Please output all of the entries exactly and omit any images they hold.

## [Extracted information]
——

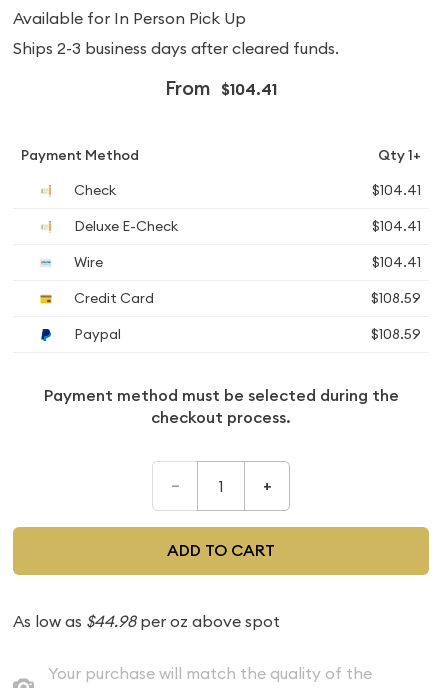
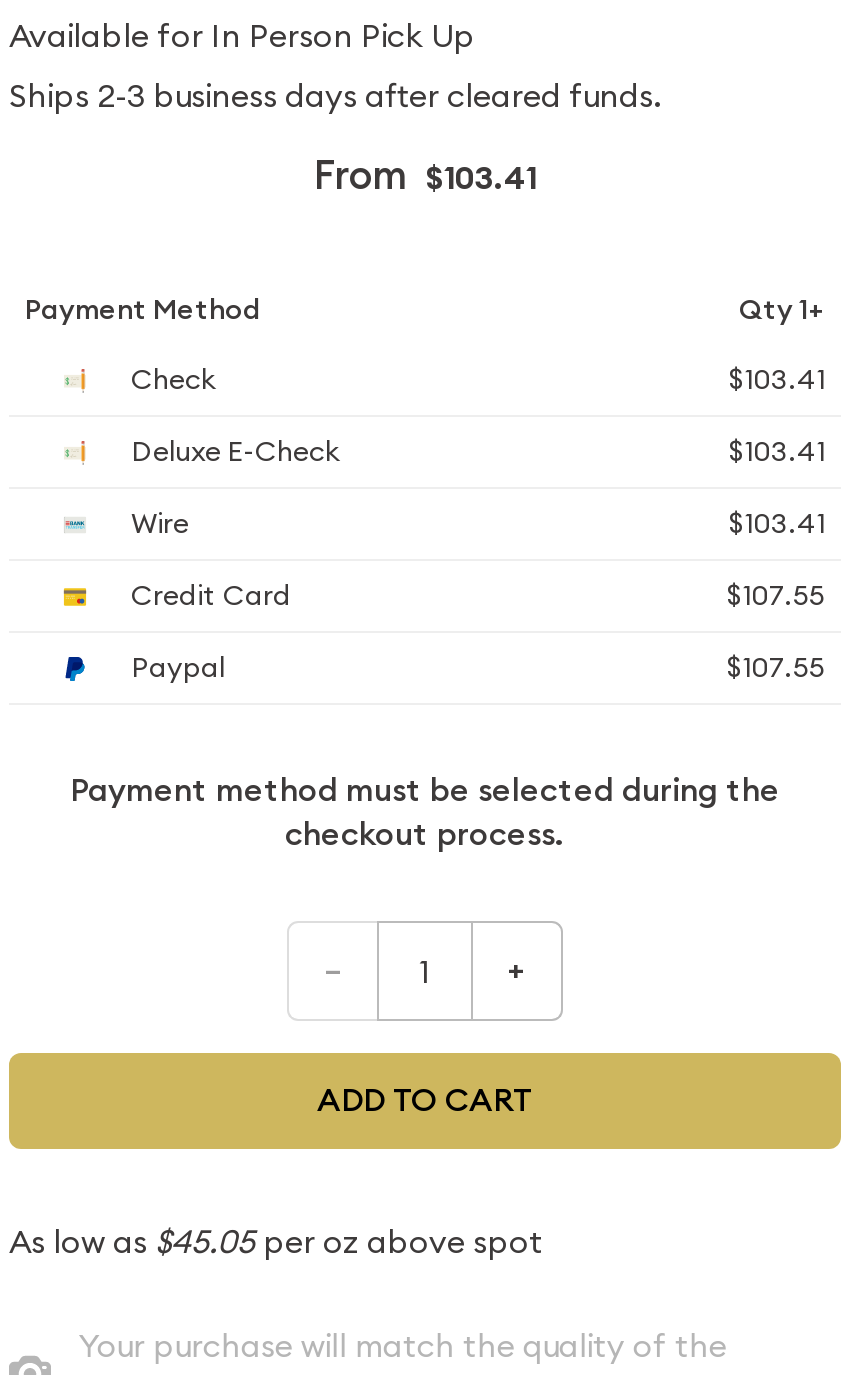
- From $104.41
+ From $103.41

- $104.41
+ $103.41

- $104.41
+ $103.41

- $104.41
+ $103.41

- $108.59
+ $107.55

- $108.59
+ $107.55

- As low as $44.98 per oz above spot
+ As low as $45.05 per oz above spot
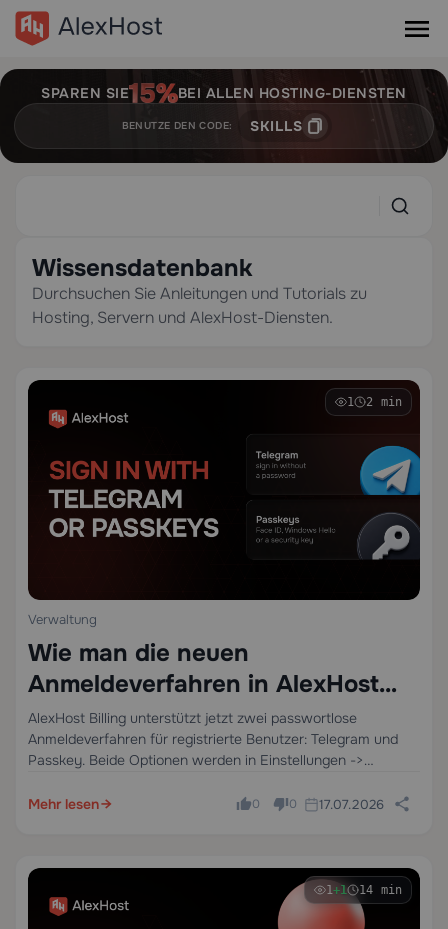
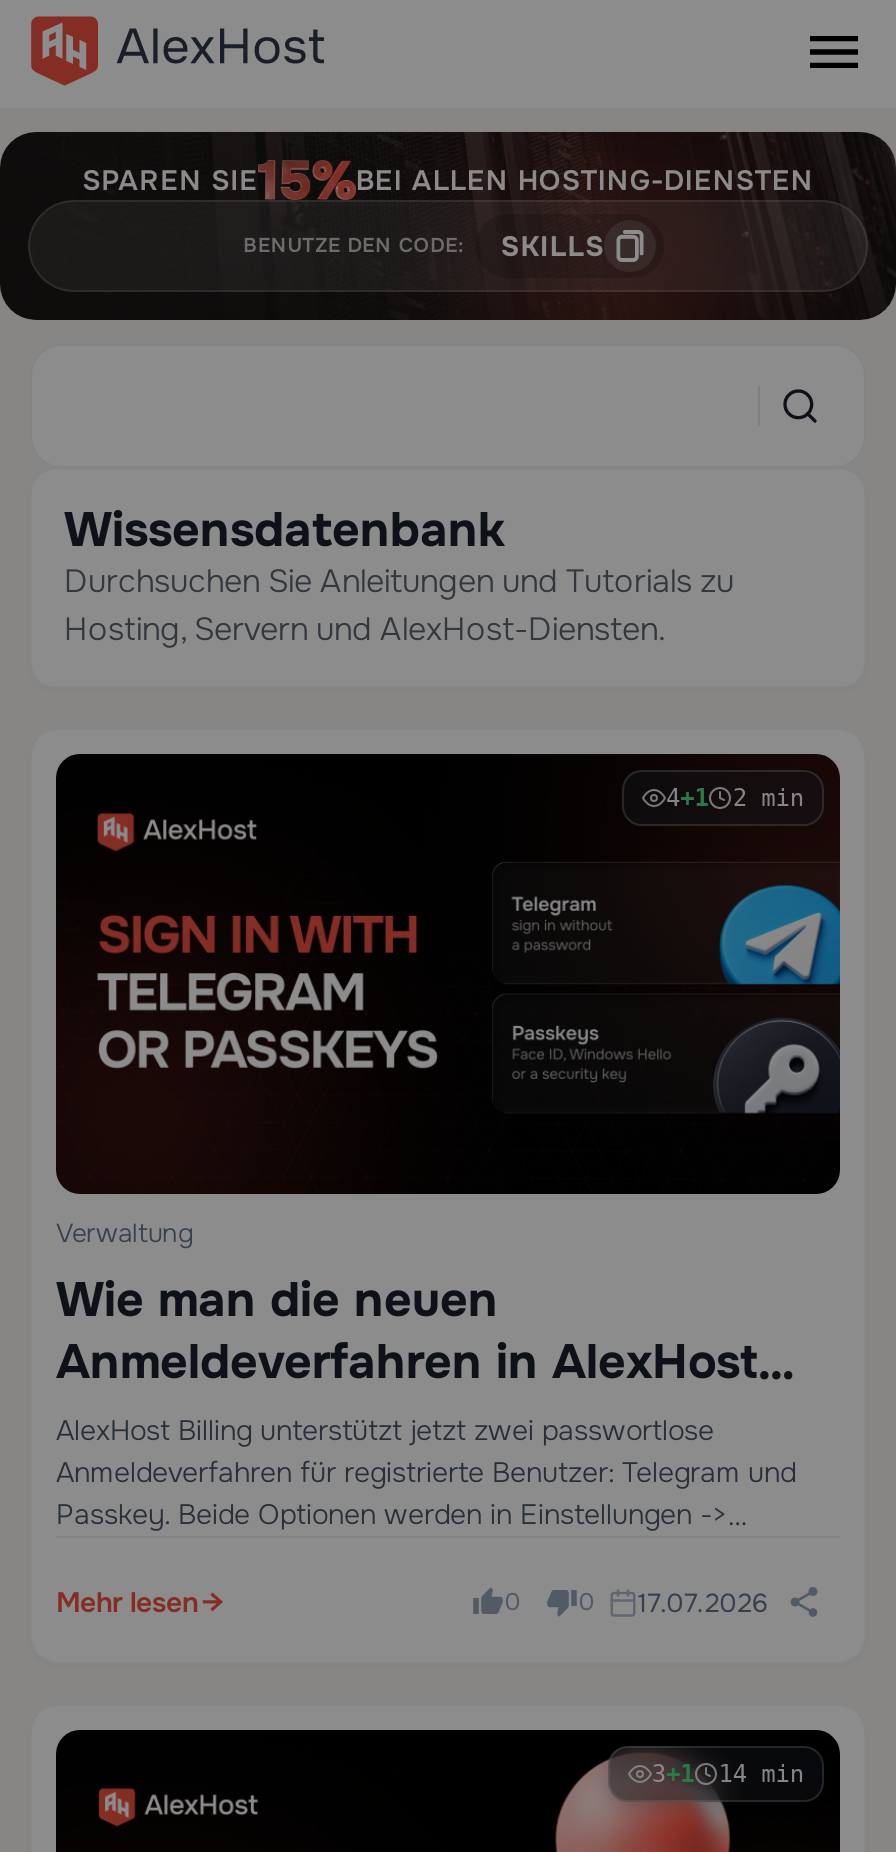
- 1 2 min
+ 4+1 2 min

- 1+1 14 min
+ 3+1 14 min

——

## [Answer box]
- From $104.41
+ From $103.41

- $104.41
+ $103.41

- $104.41
+ $103.41

- $104.41
+ $103.41

- $108.59
+ $107.55

- $108.59
+ $107.55

- As low as $44.98 per oz above spot
+ As low as $45.05 per oz above spot
- 1 2 min
+ 4+1 2 min

- 1+1 14 min
+ 3+1 14 min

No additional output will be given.